[Work order] Only the lines from the first line of the data through the line containing "[493,217,547,234] directly -> (397, 194) none" belong in the answer, transcribed exactly; pictures do not.

[Data for the task]
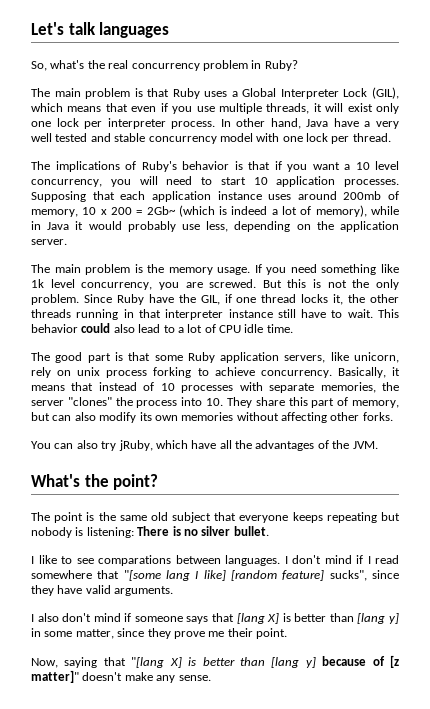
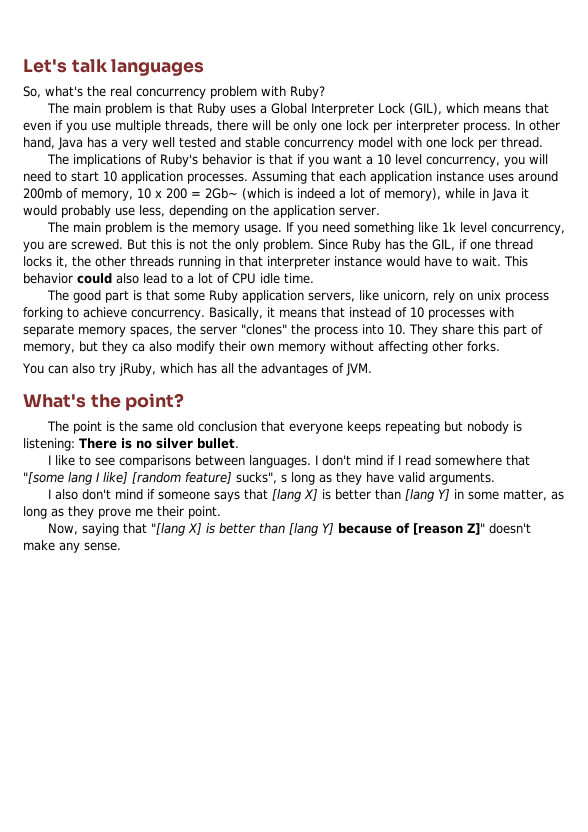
[251,60,262,69] in -> [261,86,286,96] with
[313,103,373,112] it will exist -> [217,120,289,131] there will be
[333,118,359,127] have -> [87,137,107,148] has
[31,191,86,202] Supposing -> [252,171,307,184] Assuming
[148,294,174,303] have -> [385,239,405,250] has
[277,309,296,318] still -> [386,256,420,267] would
[320,382,376,393] memories, -> [78,326,173,337] memory spaces,
[52,412,234,423] can also modify its own memories -> [102,341,326,354] they ca also modify their own memory
[191,440,217,449] have -> [196,363,217,374] has
[332,440,350,449] the -> (344, 368) none
[172,512,212,523] subject -> [197,421,257,432] conclusion
[98,555,171,566] comparations -> [118,455,191,468] comparisons
[372,570,399,579] since -> [281,472,332,485] s long as
[389,613,399,624] y] -> [437,489,450,501] Y]
[117,628,145,637] since -> [550,491,564,500] [23,506,64,519] as long as
[305,657,316,668] y] -> [321,523,334,535] Y]
[390,655,399,668] [31,670,79,683] [z matter]" -> [412,523,485,535] [reason Z]"

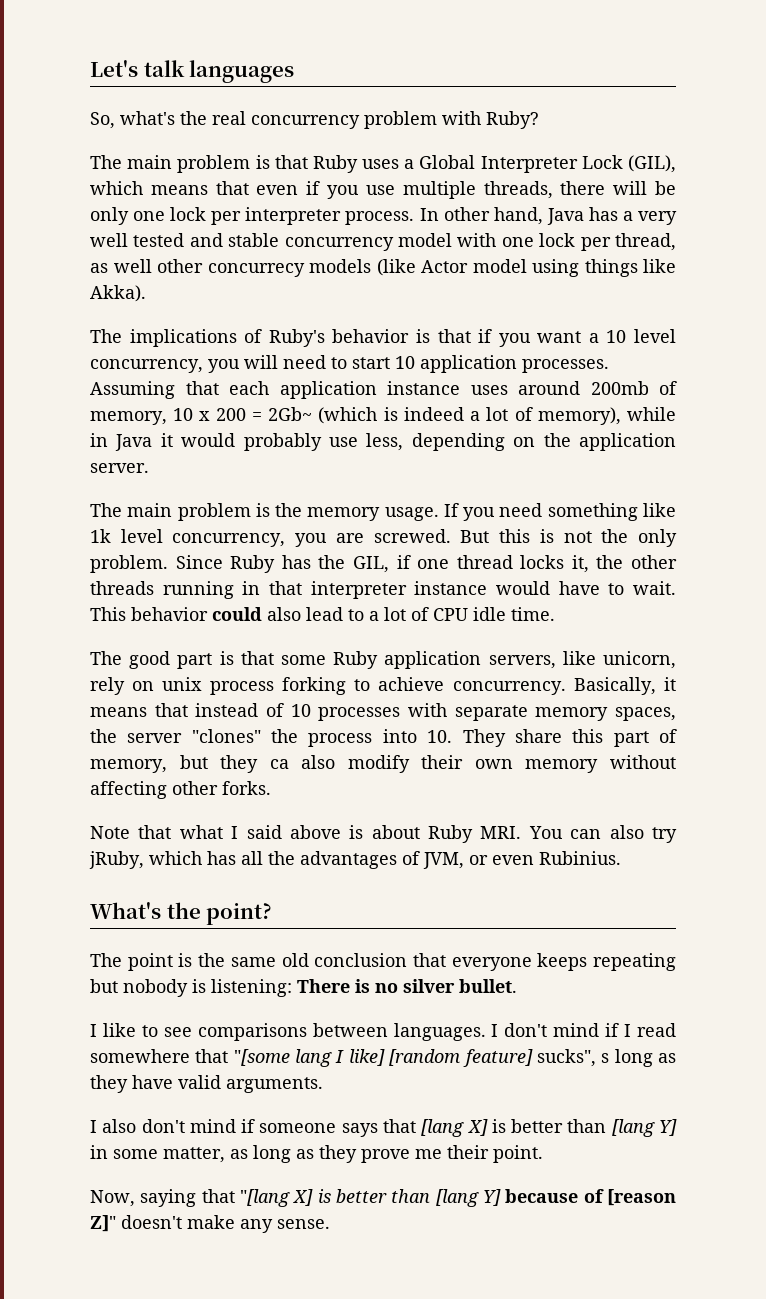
[501,137,543,148] thread. -> [614,233,676,251] [90,259,676,277] [90,285,146,302] thread, as well other concurrecy models (like Actor model using things like Akka).
(500, 346) none -> [90,825,522,843] Note that what I said above is about Ruby MRI.
[345,363,372,376] JVM. -> [423,851,621,869] JVM, or even Rubinius.

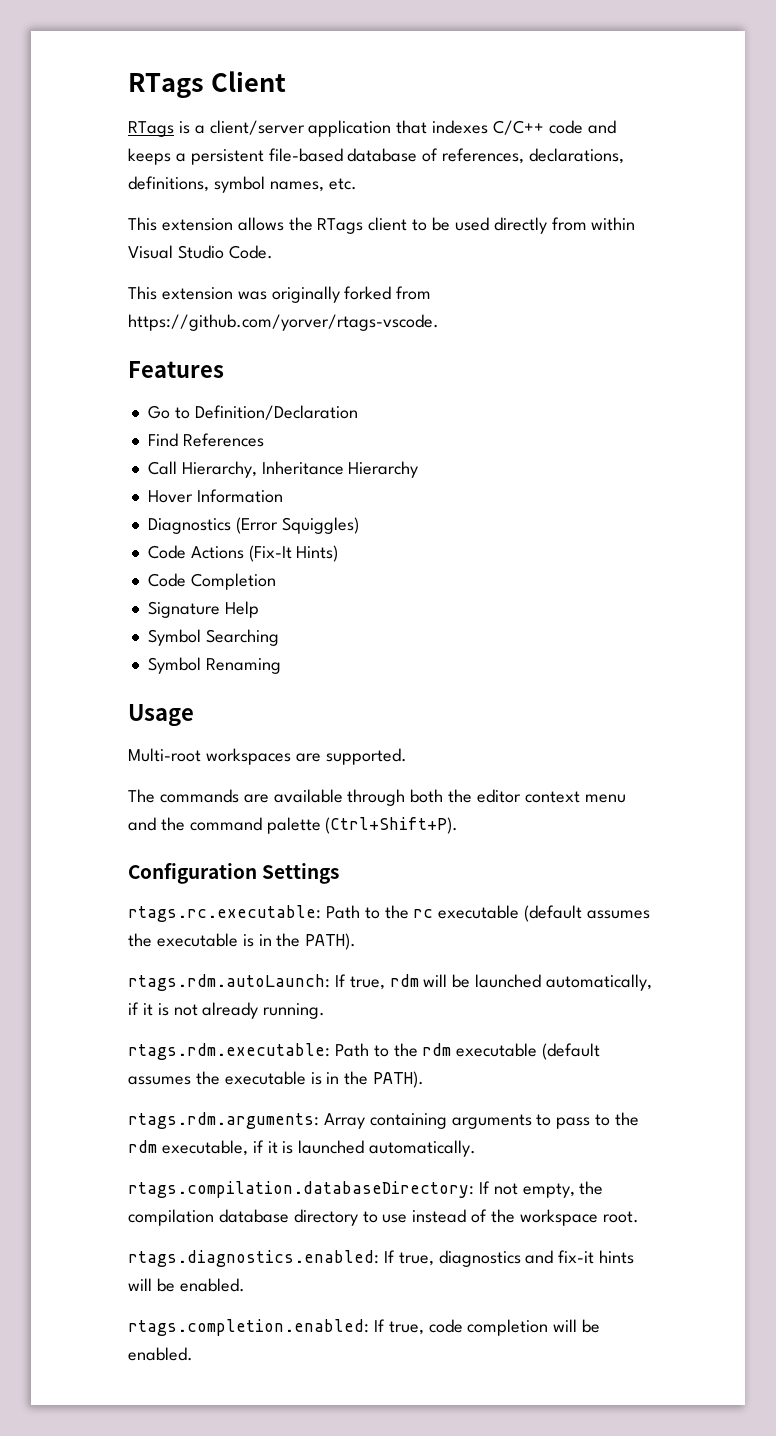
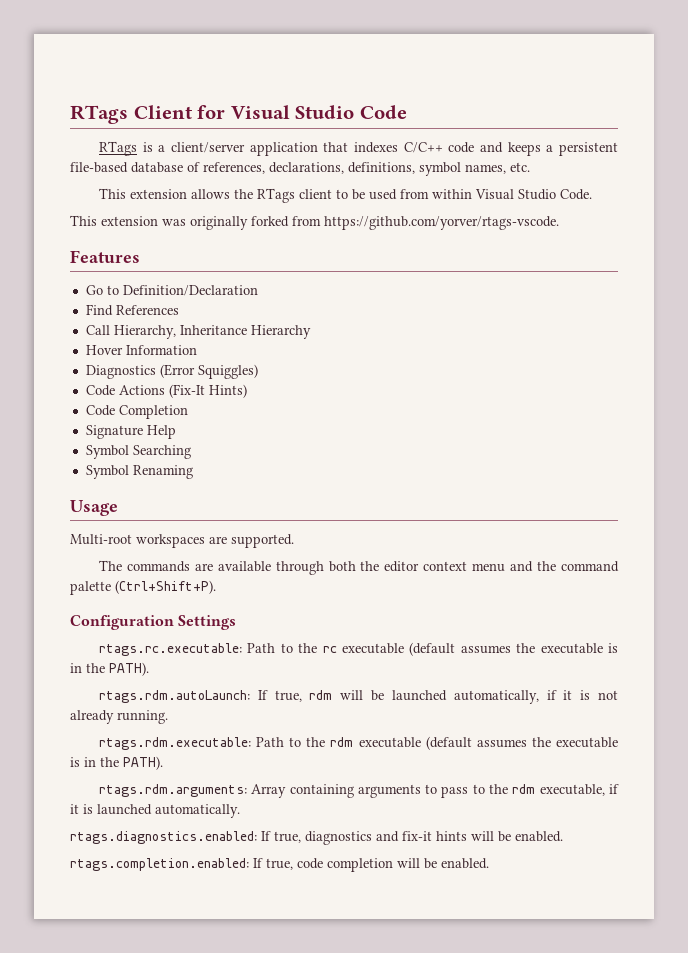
(286, 81) none -> [197,105,407,119] for Visual Studio Code
[493,217,547,234] directly -> (397, 194) none
[128,1181,604,1198] [128,1209,639,1226] // rtags.compilation.databaseDirectory: If not empty, the compilation database directory to use instead of the workspace root. -> (240, 811) none

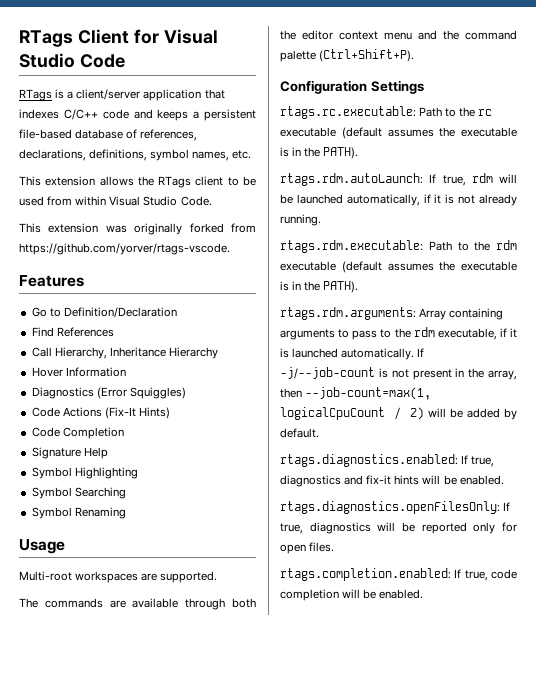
(176, 432) none -> [31,467,138,479] // Symbol Highlighting
(240, 811) none -> [417,348,425,357] [280,367,517,380] [280,387,432,400] [280,407,517,420] [280,428,319,438] If -j/--job-count is not present in the array, then --job-count=max(1, logicalCpuCount / 2) will be added by default.
(563, 836) none -> [280,501,511,514] [280,522,517,534] [280,542,335,554] // rtags.diagnostics.openFilesOnly: If true, diagnostics will be reported only for open files.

[Answer to the exercise]
[251,60,262,69] in -> [261,86,286,96] with
[313,103,373,112] it will exist -> [217,120,289,131] there will be
[333,118,359,127] have -> [87,137,107,148] has
[31,191,86,202] Supposing -> [252,171,307,184] Assuming
[148,294,174,303] have -> [385,239,405,250] has
[277,309,296,318] still -> [386,256,420,267] would
[320,382,376,393] memories, -> [78,326,173,337] memory spaces,
[52,412,234,423] can also modify its own memories -> [102,341,326,354] they ca also modify their own memory
[191,440,217,449] have -> [196,363,217,374] has
[332,440,350,449] the -> (344, 368) none
[172,512,212,523] subject -> [197,421,257,432] conclusion
[98,555,171,566] comparations -> [118,455,191,468] comparisons
[372,570,399,579] since -> [281,472,332,485] s long as
[389,613,399,624] y] -> [437,489,450,501] Y]
[117,628,145,637] since -> [550,491,564,500] [23,506,64,519] as long as
[305,657,316,668] y] -> [321,523,334,535] Y]
[390,655,399,668] [31,670,79,683] [z matter]" -> [412,523,485,535] [reason Z]"

[501,137,543,148] thread. -> [614,233,676,251] [90,259,676,277] [90,285,146,302] thread, as well other concurrecy models (like Actor model using things like Akka).
(500, 346) none -> [90,825,522,843] Note that what I said above is about Ruby MRI.
[345,363,372,376] JVM. -> [423,851,621,869] JVM, or even Rubinius.

(286, 81) none -> [197,105,407,119] for Visual Studio Code
[493,217,547,234] directly -> (397, 194) none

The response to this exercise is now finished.